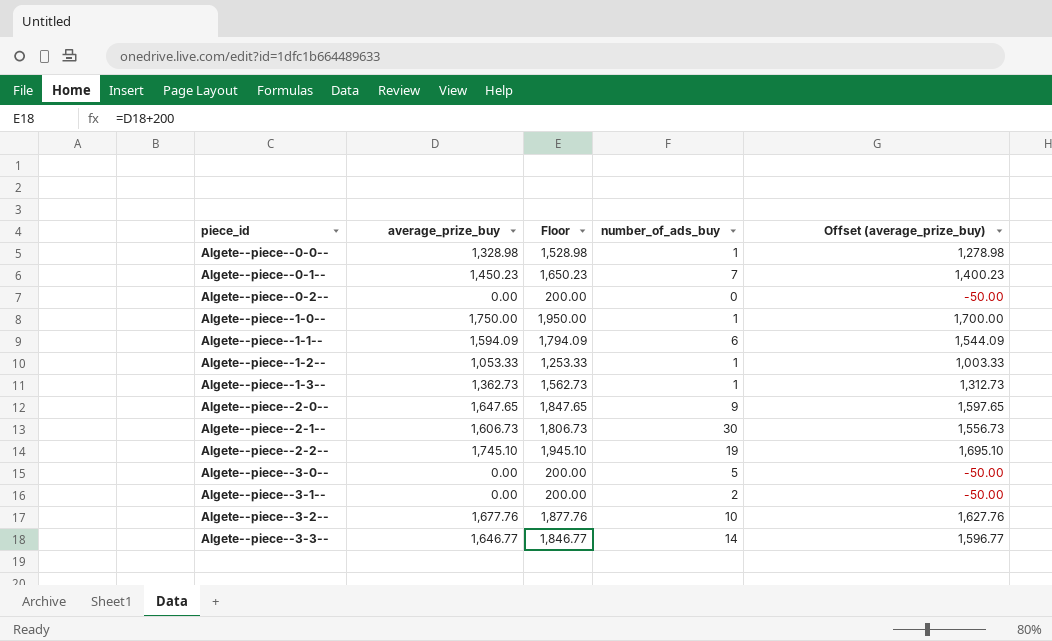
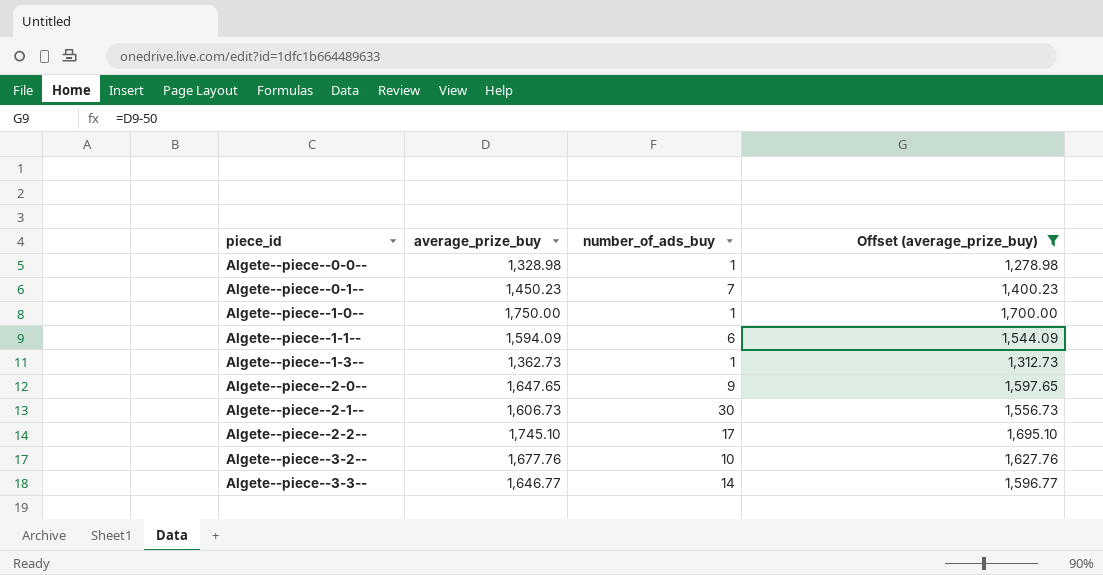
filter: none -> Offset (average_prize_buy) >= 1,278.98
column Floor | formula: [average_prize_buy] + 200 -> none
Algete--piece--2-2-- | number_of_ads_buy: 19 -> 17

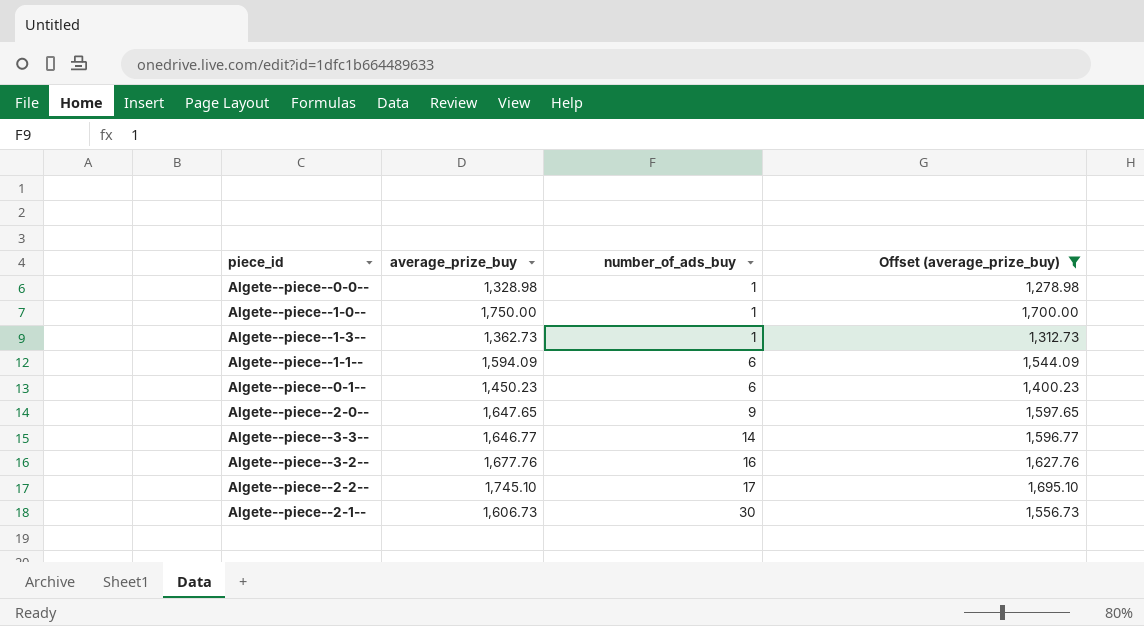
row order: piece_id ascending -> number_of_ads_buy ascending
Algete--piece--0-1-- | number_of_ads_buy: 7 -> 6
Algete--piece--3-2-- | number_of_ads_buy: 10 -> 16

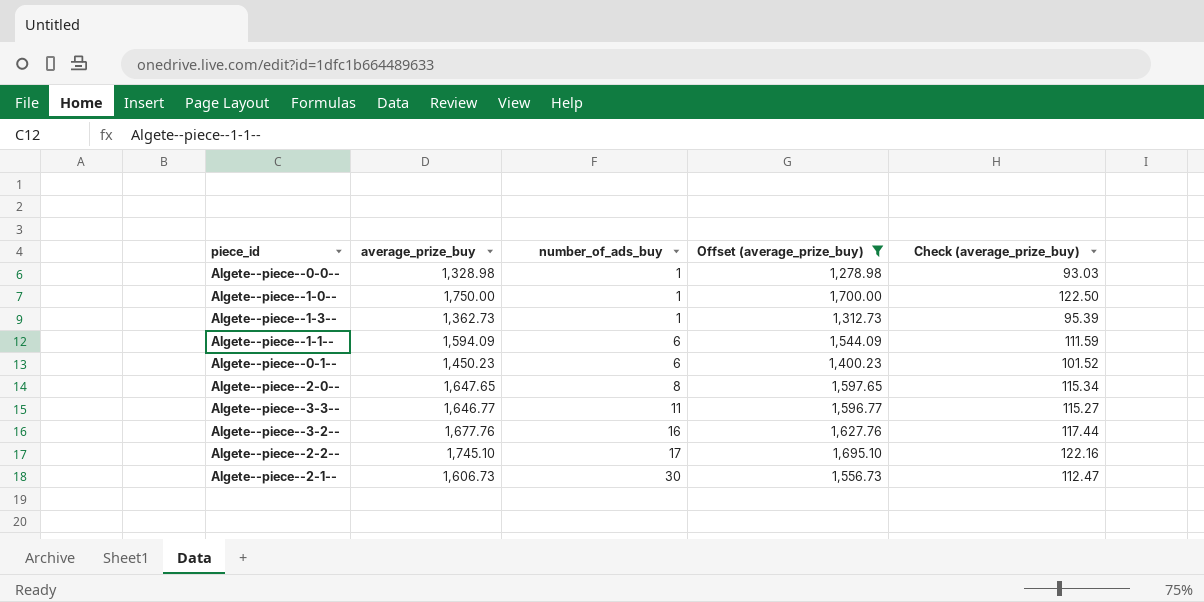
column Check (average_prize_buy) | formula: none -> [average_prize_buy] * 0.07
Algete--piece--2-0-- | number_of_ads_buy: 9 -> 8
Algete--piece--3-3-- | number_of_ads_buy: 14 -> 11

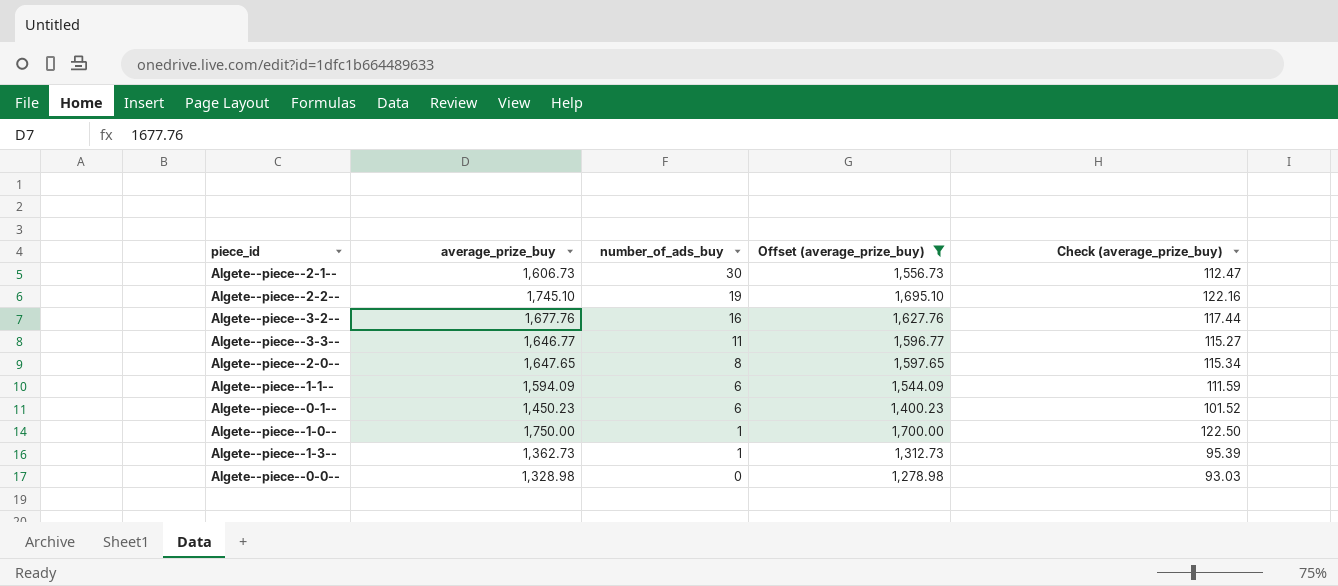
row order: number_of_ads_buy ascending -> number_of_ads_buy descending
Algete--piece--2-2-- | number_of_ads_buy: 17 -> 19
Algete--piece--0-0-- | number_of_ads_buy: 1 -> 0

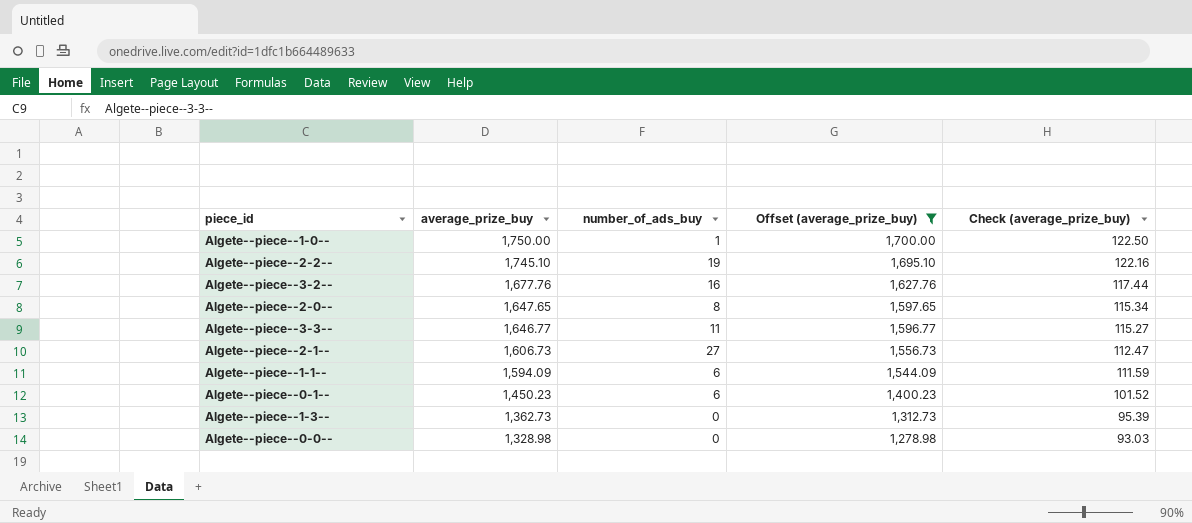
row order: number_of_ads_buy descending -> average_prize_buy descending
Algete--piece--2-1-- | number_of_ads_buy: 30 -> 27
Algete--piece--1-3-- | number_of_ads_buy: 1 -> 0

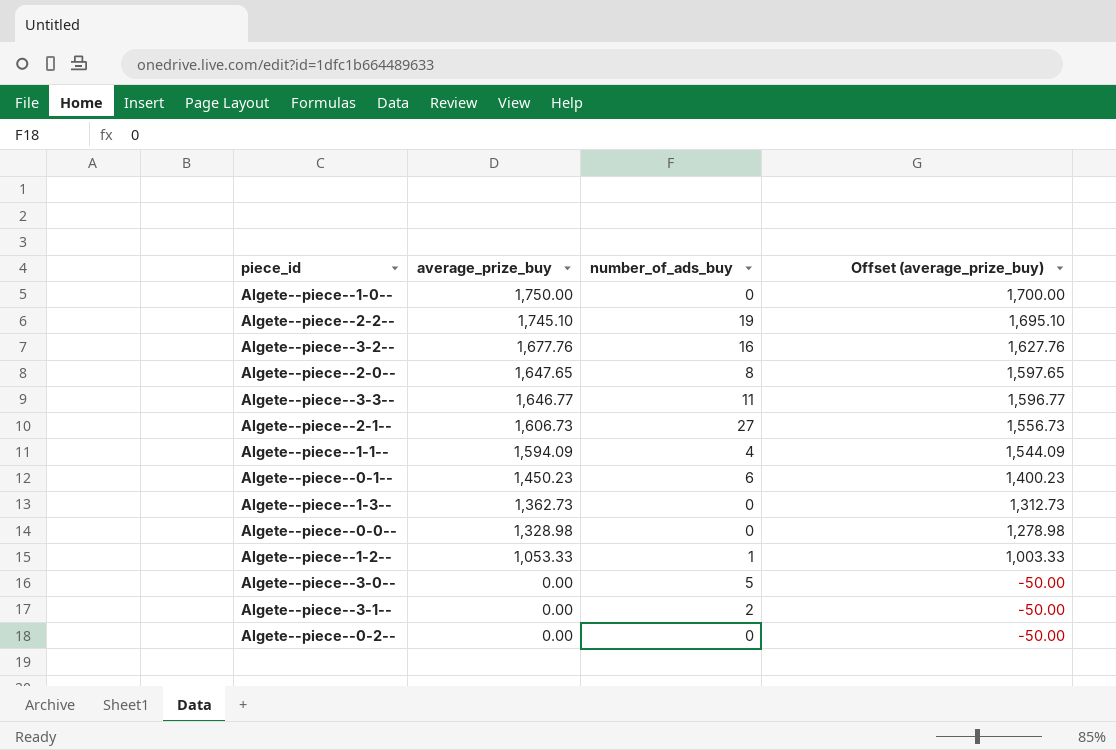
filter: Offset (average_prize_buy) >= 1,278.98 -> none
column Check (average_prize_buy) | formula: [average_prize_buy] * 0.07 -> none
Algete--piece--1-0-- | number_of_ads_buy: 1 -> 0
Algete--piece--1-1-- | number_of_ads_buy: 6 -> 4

^^^^^^^^

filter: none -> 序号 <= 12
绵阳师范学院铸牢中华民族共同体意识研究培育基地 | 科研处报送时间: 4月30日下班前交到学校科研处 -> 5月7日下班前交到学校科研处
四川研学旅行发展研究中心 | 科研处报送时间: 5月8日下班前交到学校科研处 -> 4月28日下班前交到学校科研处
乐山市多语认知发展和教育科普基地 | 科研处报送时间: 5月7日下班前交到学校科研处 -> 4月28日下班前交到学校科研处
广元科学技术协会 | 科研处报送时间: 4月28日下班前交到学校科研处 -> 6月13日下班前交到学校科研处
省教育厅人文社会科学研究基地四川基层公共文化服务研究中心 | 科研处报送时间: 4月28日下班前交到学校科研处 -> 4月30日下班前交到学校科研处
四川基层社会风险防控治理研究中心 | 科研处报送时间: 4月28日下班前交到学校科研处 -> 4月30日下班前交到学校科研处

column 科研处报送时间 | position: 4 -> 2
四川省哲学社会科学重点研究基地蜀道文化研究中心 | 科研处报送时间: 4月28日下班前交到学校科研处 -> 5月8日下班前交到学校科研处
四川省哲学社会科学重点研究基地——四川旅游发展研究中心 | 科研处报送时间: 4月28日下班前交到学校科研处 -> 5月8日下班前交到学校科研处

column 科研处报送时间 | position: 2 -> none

^^^^^^^^

List every line above that holds the word "ascending".

row order: piece_id ascending -> number_of_ads_buy ascending
row order: number_of_ads_buy ascending -> number_of_ads_buy descending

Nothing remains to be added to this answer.